> [Directions for this task] Return each entry word for word, without its pictures.

> [Listed records]

####

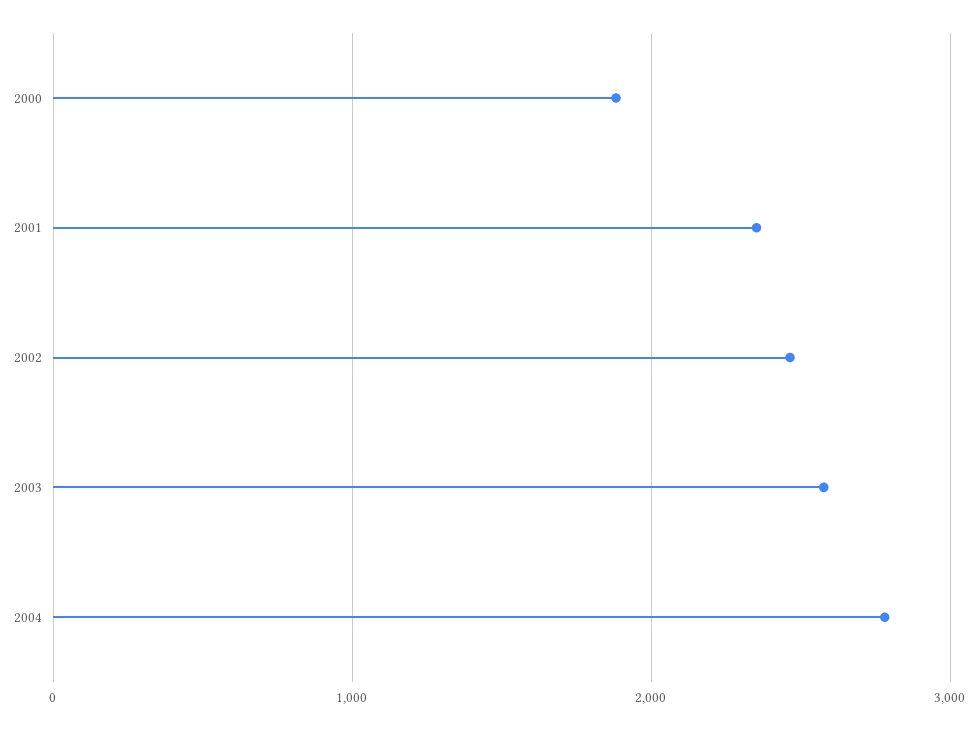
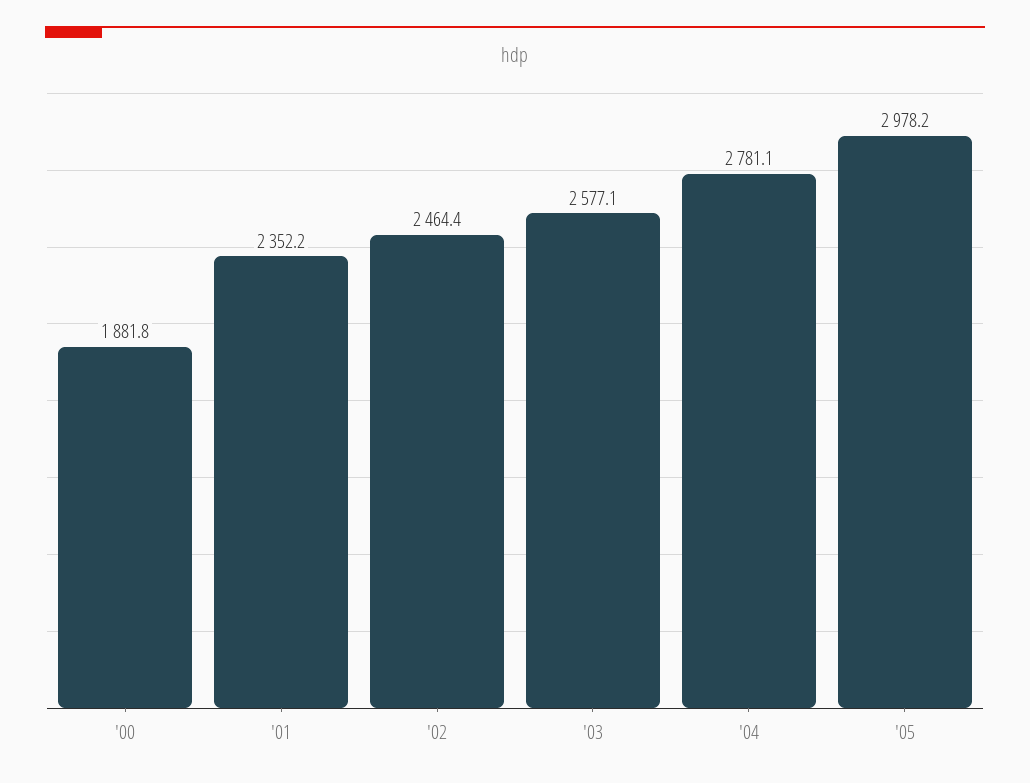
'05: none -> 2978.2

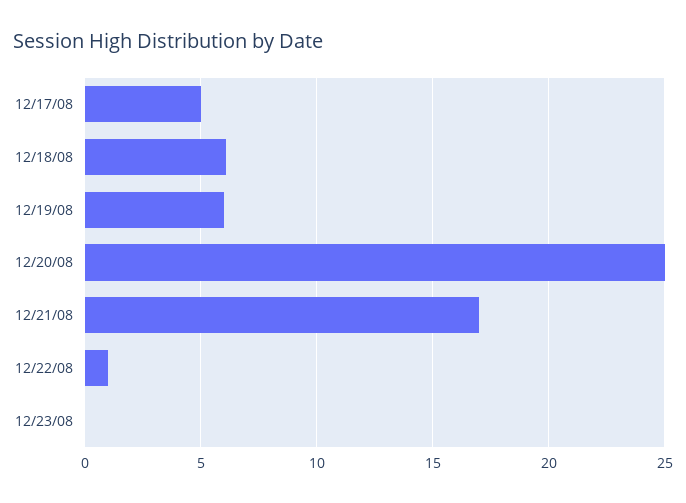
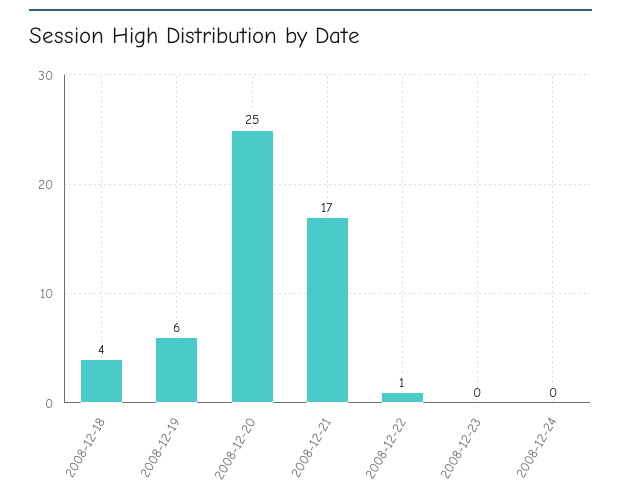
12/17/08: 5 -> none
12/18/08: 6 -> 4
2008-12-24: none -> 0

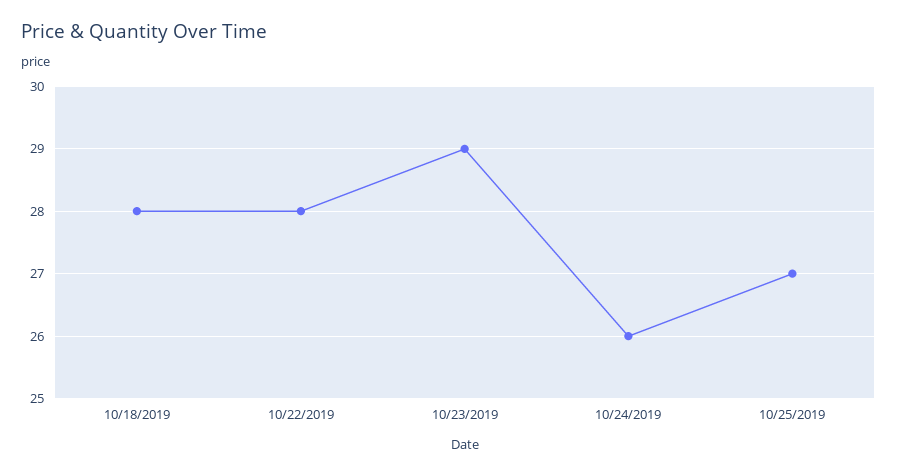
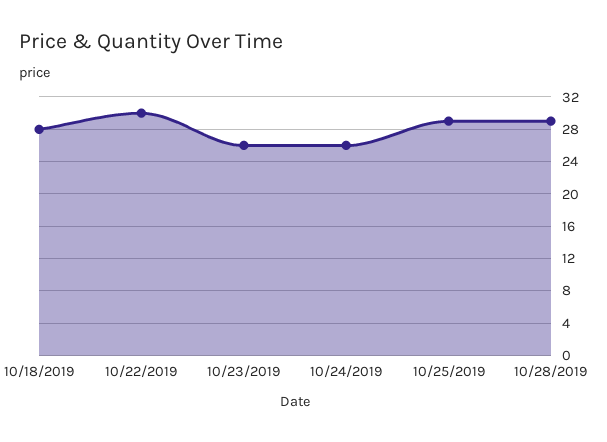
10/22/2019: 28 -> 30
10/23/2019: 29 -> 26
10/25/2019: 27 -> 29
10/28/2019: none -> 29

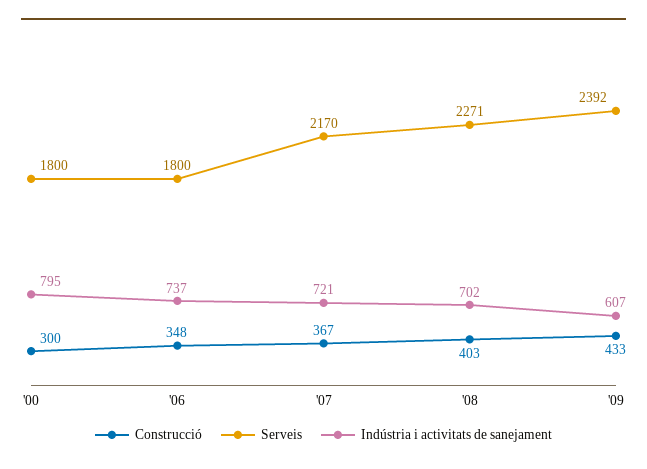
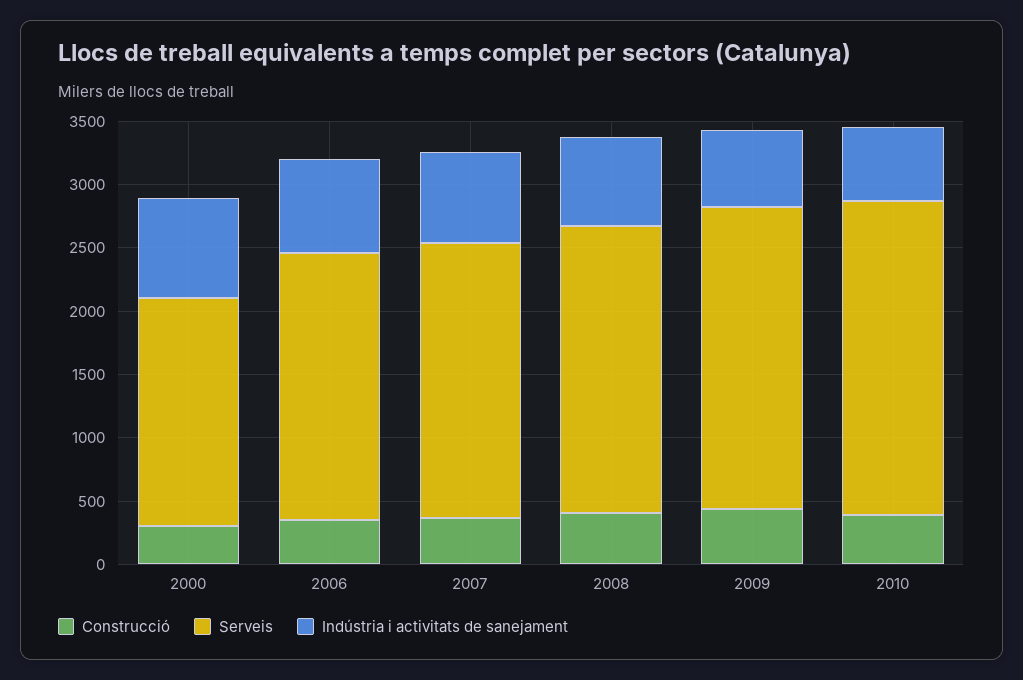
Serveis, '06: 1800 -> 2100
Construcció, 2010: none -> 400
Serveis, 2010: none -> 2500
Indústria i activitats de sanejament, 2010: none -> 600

####

> [Reply]
'05: none -> 2978.2

12/17/08: 5 -> none
12/18/08: 6 -> 4
2008-12-24: none -> 0

10/22/2019: 28 -> 30
10/23/2019: 29 -> 26
10/25/2019: 27 -> 29
10/28/2019: none -> 29

Serveis, '06: 1800 -> 2100
Construcció, 2010: none -> 400
Serveis, 2010: none -> 2500
Indústria i activitats de sanejament, 2010: none -> 600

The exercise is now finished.